(Task requirements): When you reach the line with "#0f172a -> #1d4ed8" in the records below, begin transcribing exactly and continue up to and including the line with "font-weight: normal ->", leaving out every picture.

(Dataset):
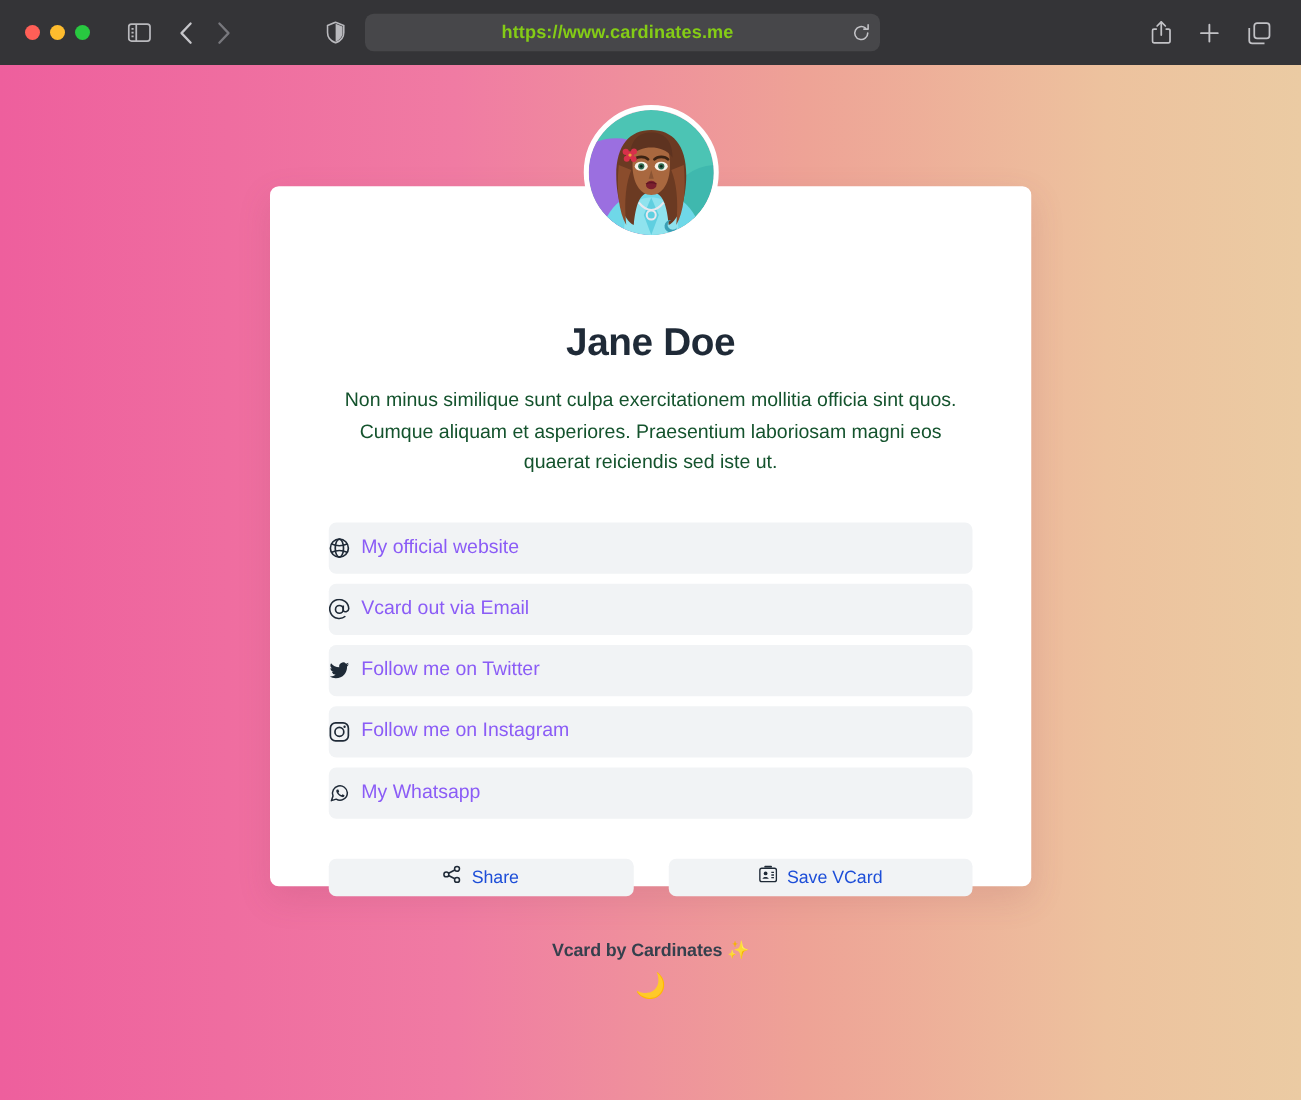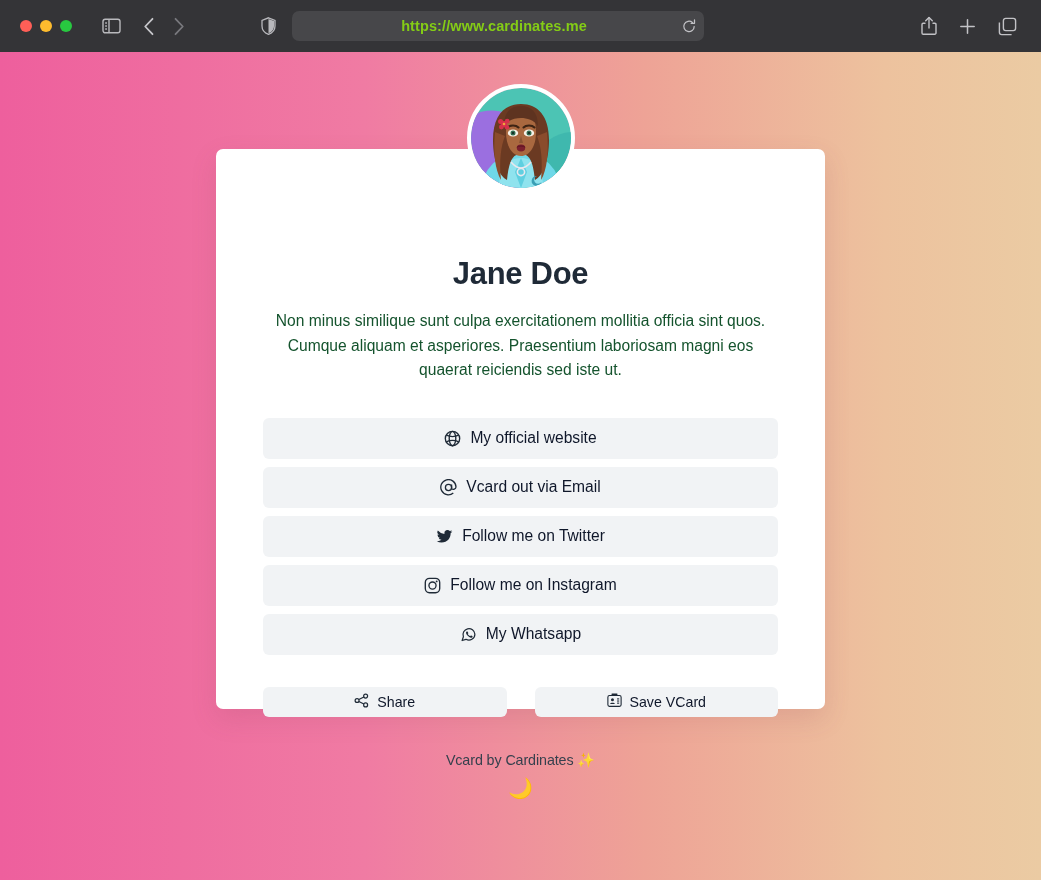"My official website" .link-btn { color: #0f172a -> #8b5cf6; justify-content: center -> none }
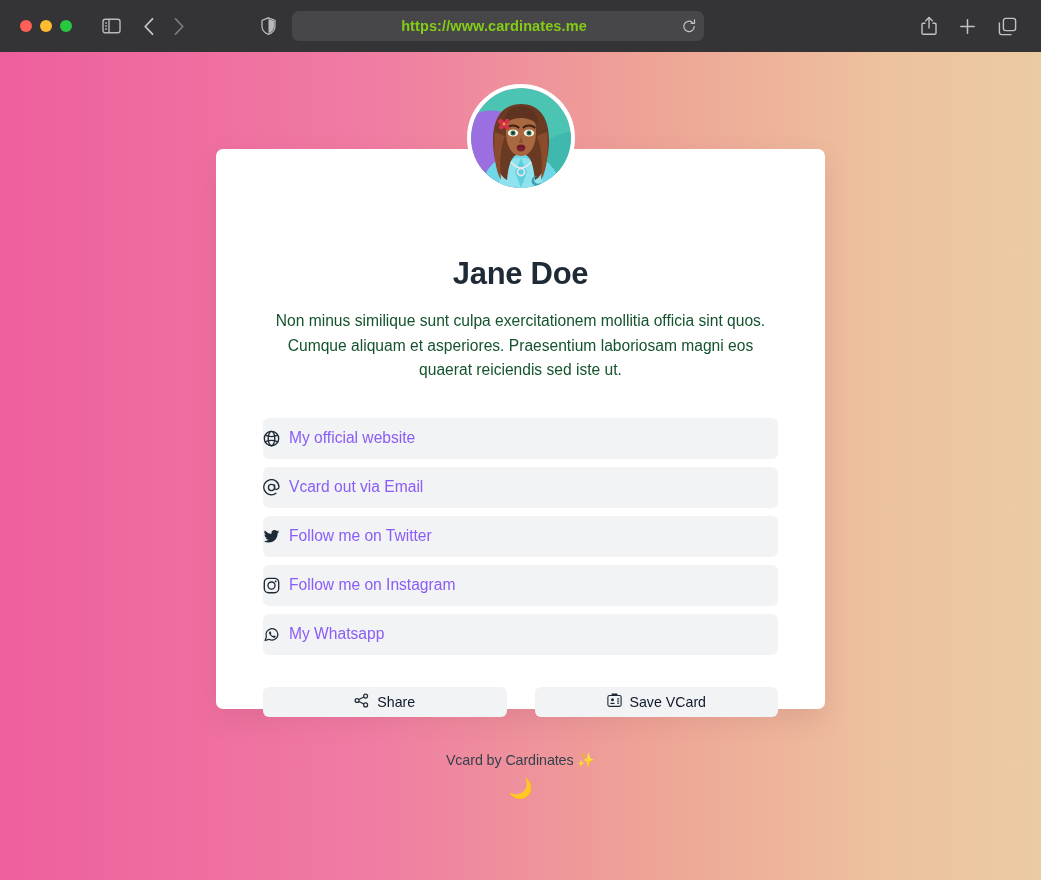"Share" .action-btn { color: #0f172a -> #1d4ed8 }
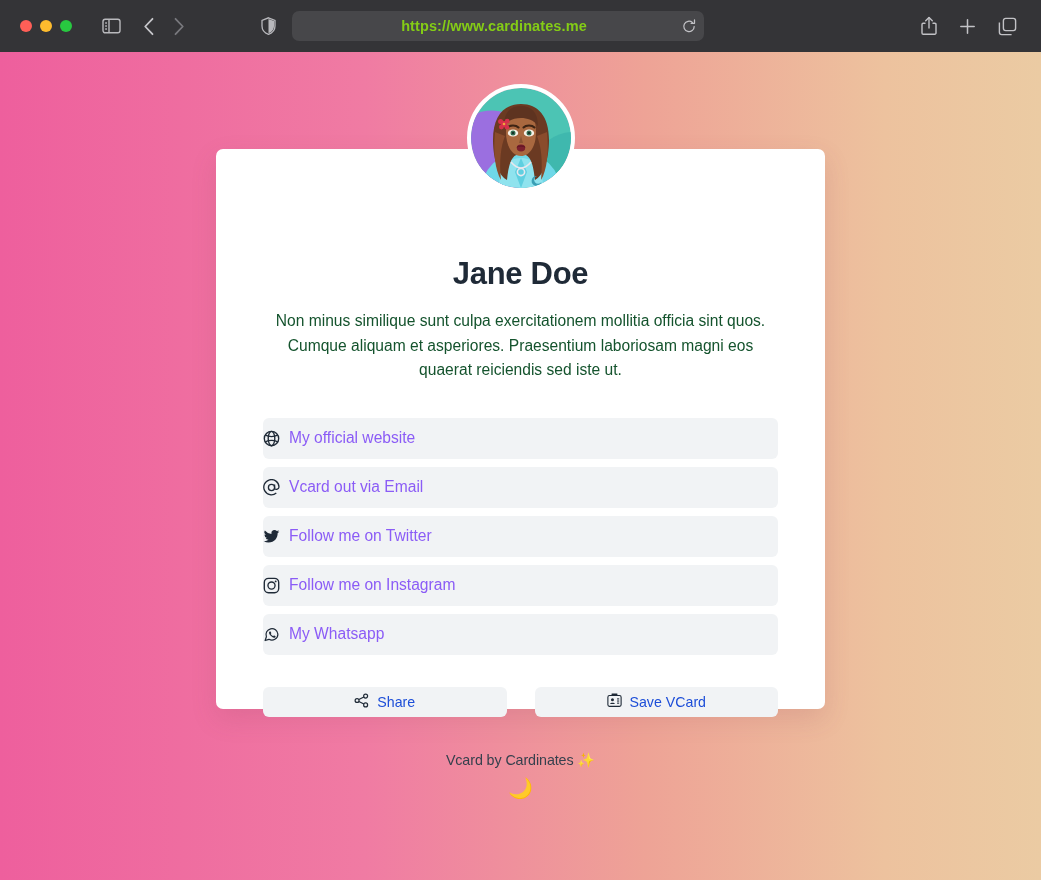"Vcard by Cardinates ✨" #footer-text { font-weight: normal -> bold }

==

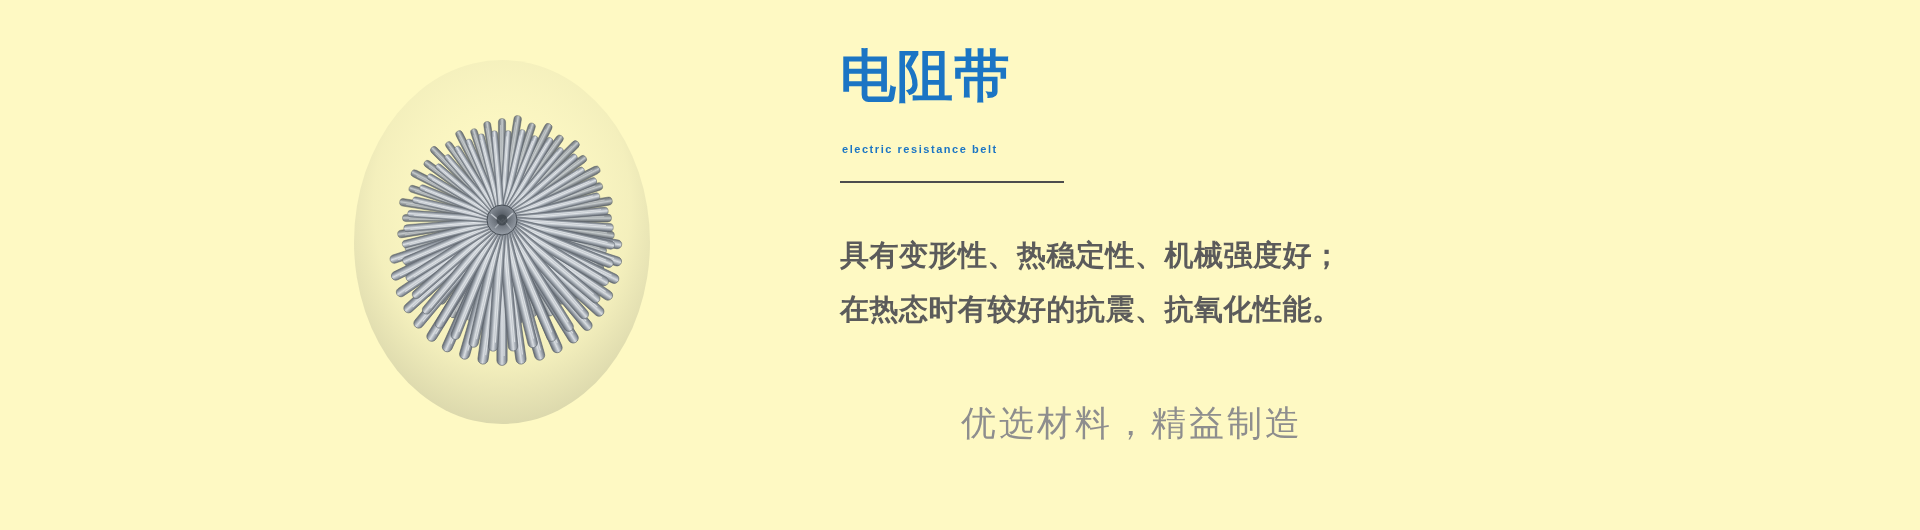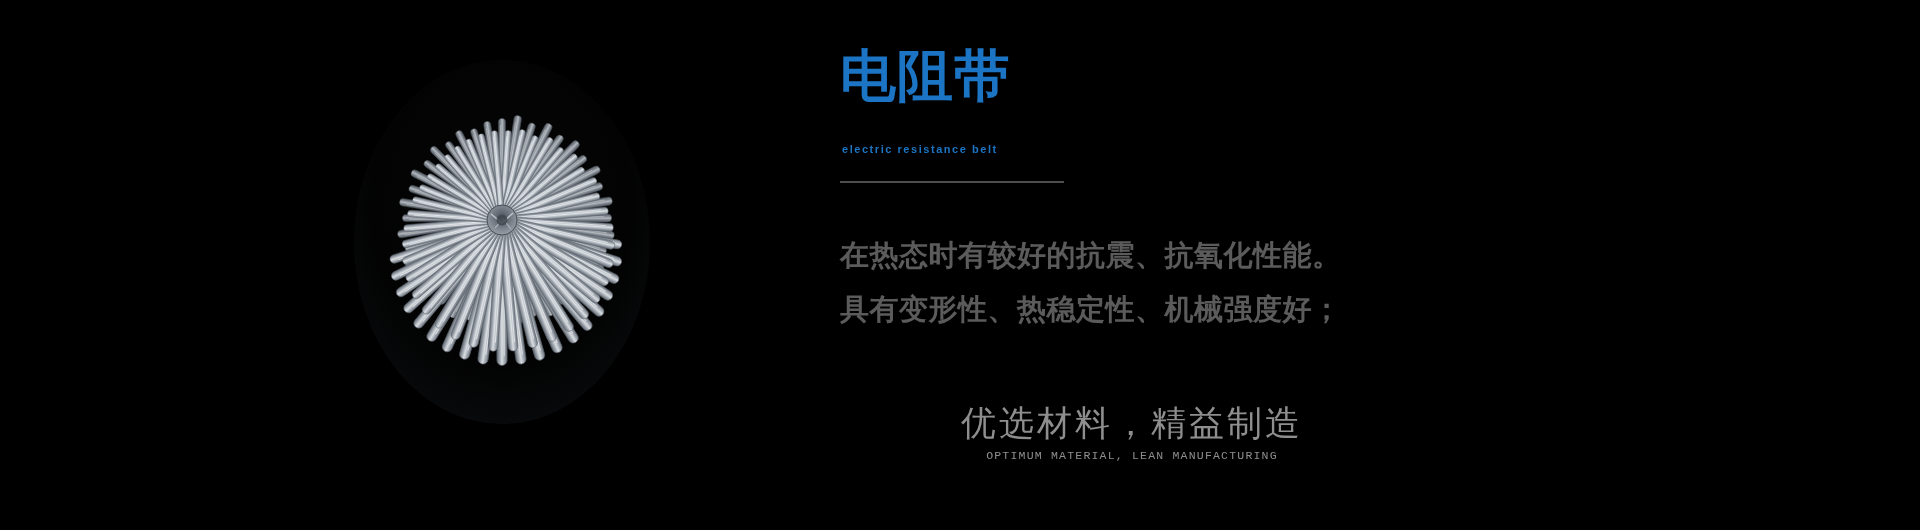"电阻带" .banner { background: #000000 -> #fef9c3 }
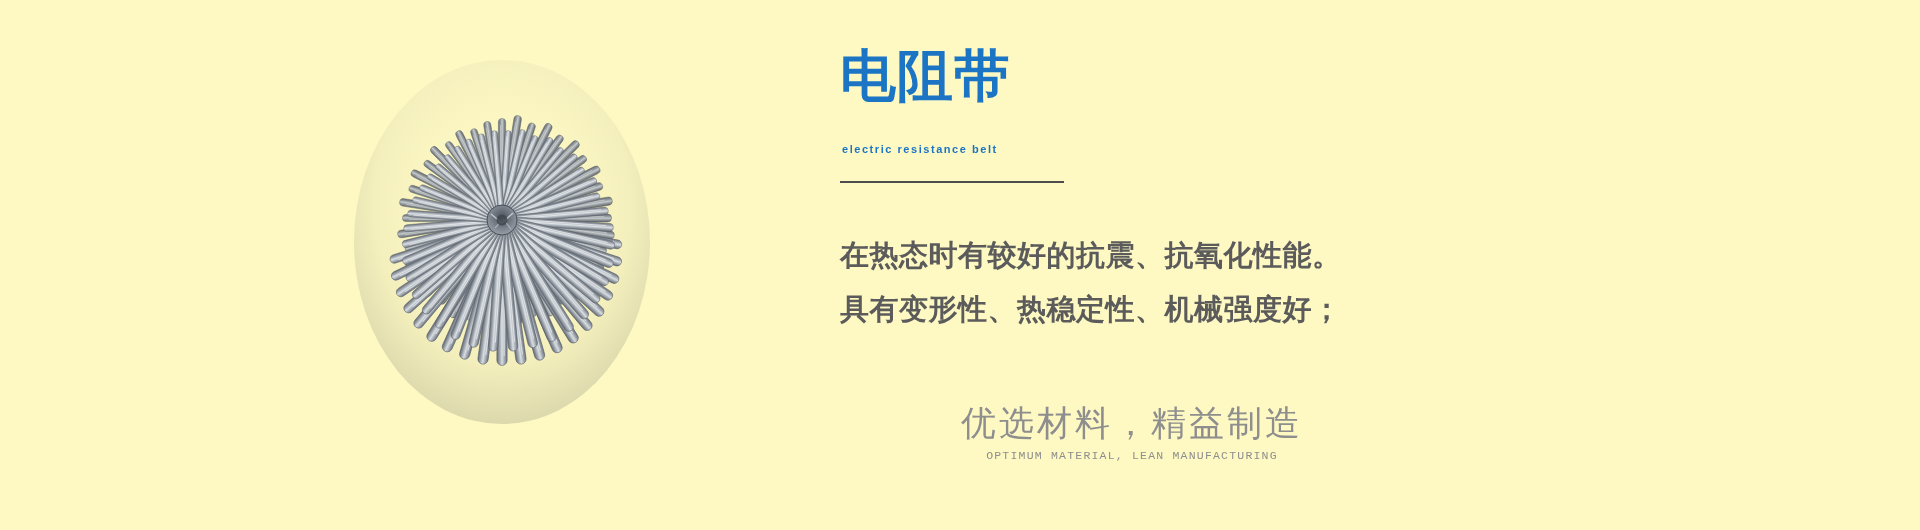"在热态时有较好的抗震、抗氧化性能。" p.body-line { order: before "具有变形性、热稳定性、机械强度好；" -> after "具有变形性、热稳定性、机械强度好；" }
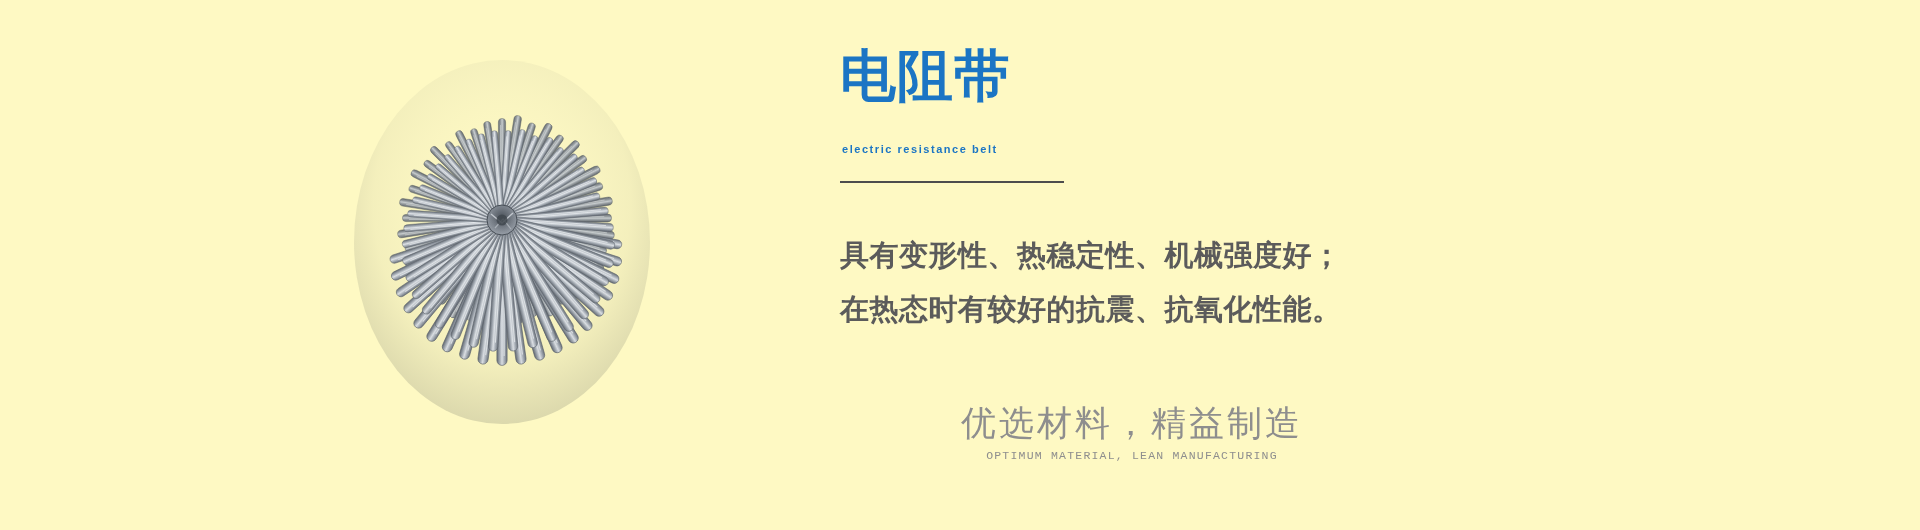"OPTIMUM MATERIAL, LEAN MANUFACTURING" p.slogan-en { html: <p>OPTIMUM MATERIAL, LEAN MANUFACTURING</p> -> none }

(Answer to the exercise):
"Share" .action-btn { color: #0f172a -> #1d4ed8 }
"Vcard by Cardinates ✨" #footer-text { font-weight: normal -> bold }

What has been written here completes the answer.